I download a load of academic papers in as PDFs from ResearchGate, since that's often the only place a free version of a paper is available. Unfortunately, ResearchGate prepend downloaded PDFs with a branded cover page, which I obviously don't want.
On MacOS, it's easy enough to manually delete pages from a PDF using Preview.
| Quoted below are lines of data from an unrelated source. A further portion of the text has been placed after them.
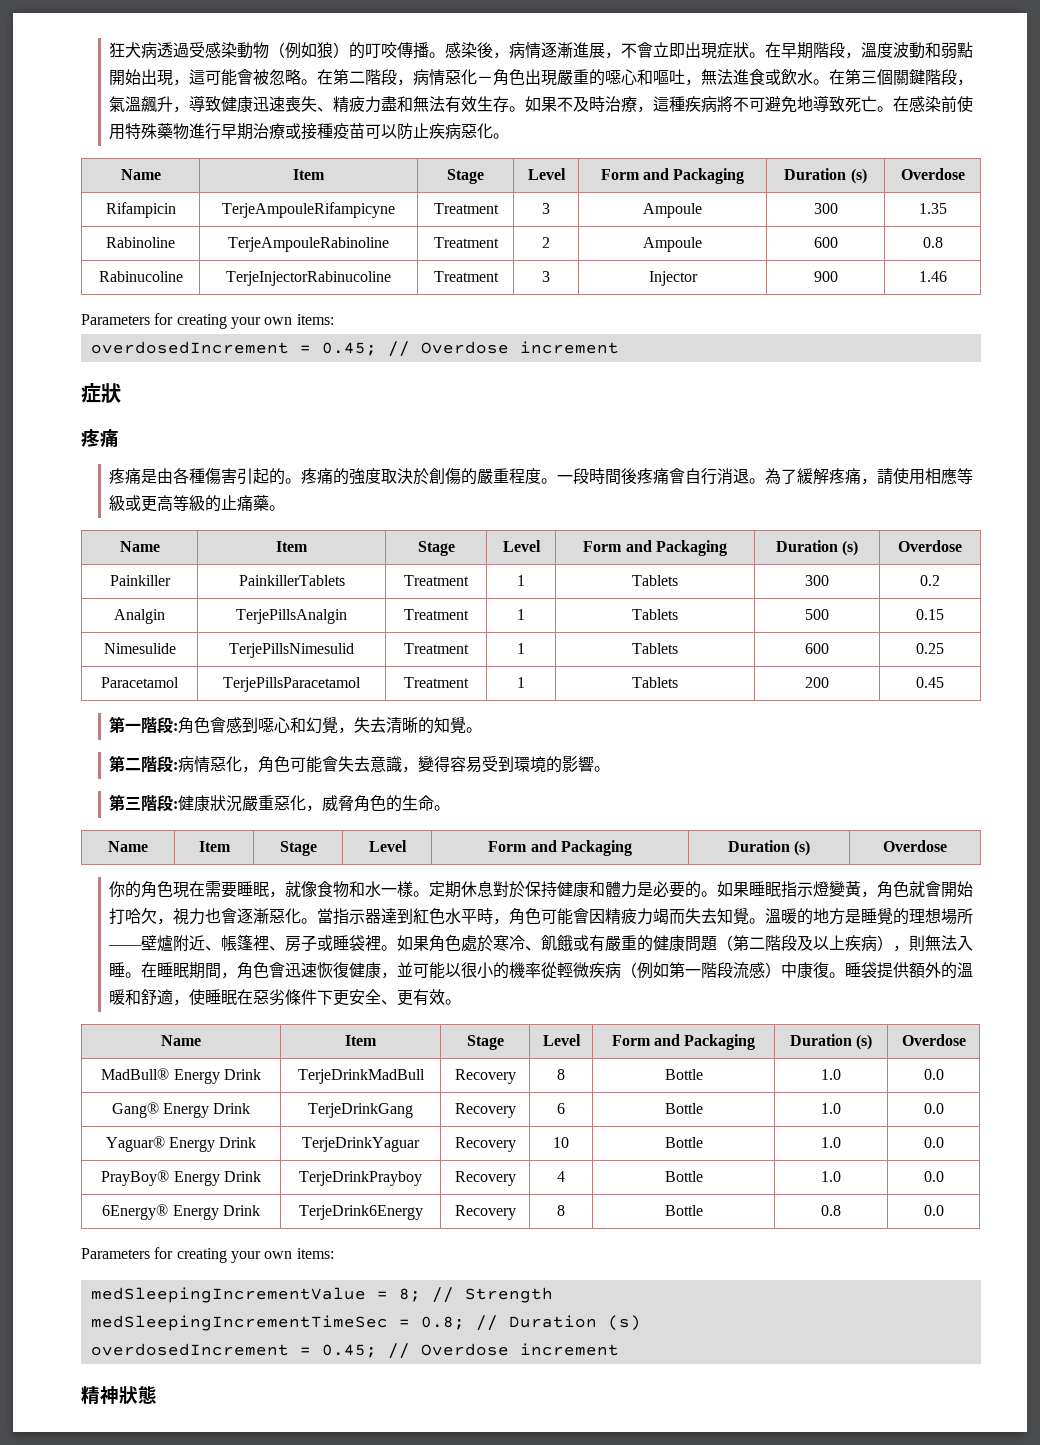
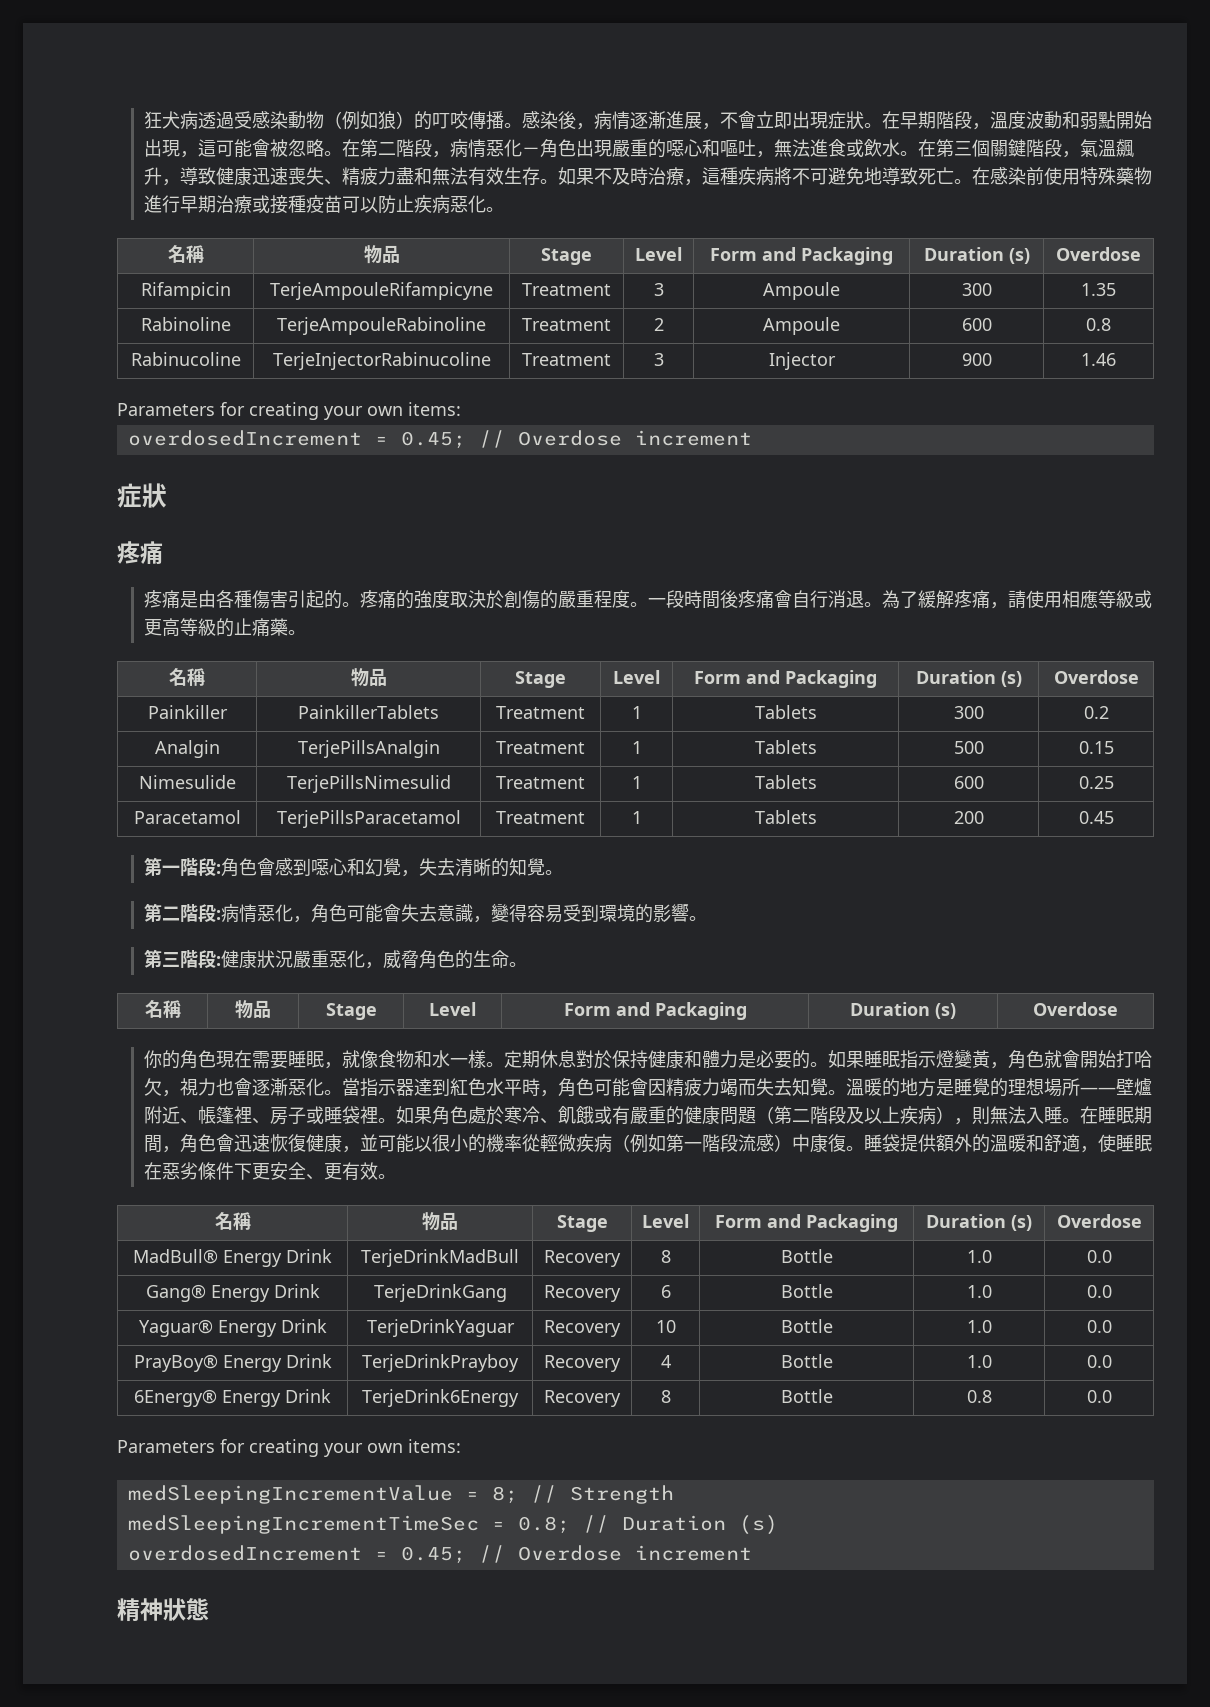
  在感染前使用特殊藥物進行早期治療或接種疫苗可以防止疾病惡化。
- Name | Item | Stage | Level | Form and Packaging | Duration (s) | Overdose
+ 名稱 | 物品 | Stage | Level | Form and Packaging | Duration (s) | Overdose
  為了緩解疼痛，請使用相應等級或更高等級的止痛藥。
- Name | Item | Stage | Level | Form and Packaging | Duration (s) | Overdose
+ 名稱 | 物品 | Stage | Level | Form and Packaging | Duration (s) | Overdose
  第三階段:健康狀況嚴重惡化，威脅角色的生命。
- Name | Item | Stage | Level | Form and Packaging | Duration (s) | Overdose
+ 名稱 | 物品 | Stage | Level | Form and Packaging | Duration (s) | Overdose
  睡袋提供額外的溫暖和舒適，使睡眠在惡劣條件下更安全、更有效。
- Name | Item | Stage | Level | Form and Packaging | Duration (s) | Overdose
+ 名稱 | 物品 | Stage | Level | Form and Packaging | Duration (s) | Overdose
But with a bit of help from Hazel, it's possible to automate it.
Hazel is a super-useful automation tool for MacOS. It doesn't work with PDFs natively, but it does allow shell scripting, and luckily there's a free command-line tool for manipulating PDFs in the form of PDFtk Server [mirror of MacOS 10.11+ compatible version].
In Hazel, I made a rule for the Downloads folder, which looks for PDFs containing text from the ResearchGate cover page:
See discussions, stats, and author profiles for this publication at: https://www.researchgate.net
When this happens, it runs a shell script which uses PDFtk to remove the first page:
path="$1" name=$(basename "$path" ".pdf") new_name="$name no cover page.pdf" dir=$(dirname "$path") pdftk "$1" cat 2-end output "$dir/$new_name"
To explain what this script does:
- path="$1" stores the path to the matched file in a variable named $path .
- name=$(basename "$path" ".pdf") strips out the directory name and extension, leaving the file name in $name .
- new_name="$name no cover page.pdf" makes a new filename, since PDFtk doesn't allow you to re-save over the same file (this took me ages to figure out!).
- dir=$(dirname "$path") extracts the directory component of the matched file (this is just the Downloads folder).
- pdftk "$1" cat 2-end output "$dir/$new_name" : pdftk takes the matched filename ("$1" ) and runs the cat (concatenate) command, which takes all but the first page (2-end ) and outputs it to the new file "$dir/$new_name".
Finally, the Hazel rule moves the old file to the Trash.
I hope that helps someone!
Edit 2017-08-05: Protip: you can do the same for Jstor by duplicating the rule and searching for the phrase:
For more information about JSTOR, please contact email@example.com.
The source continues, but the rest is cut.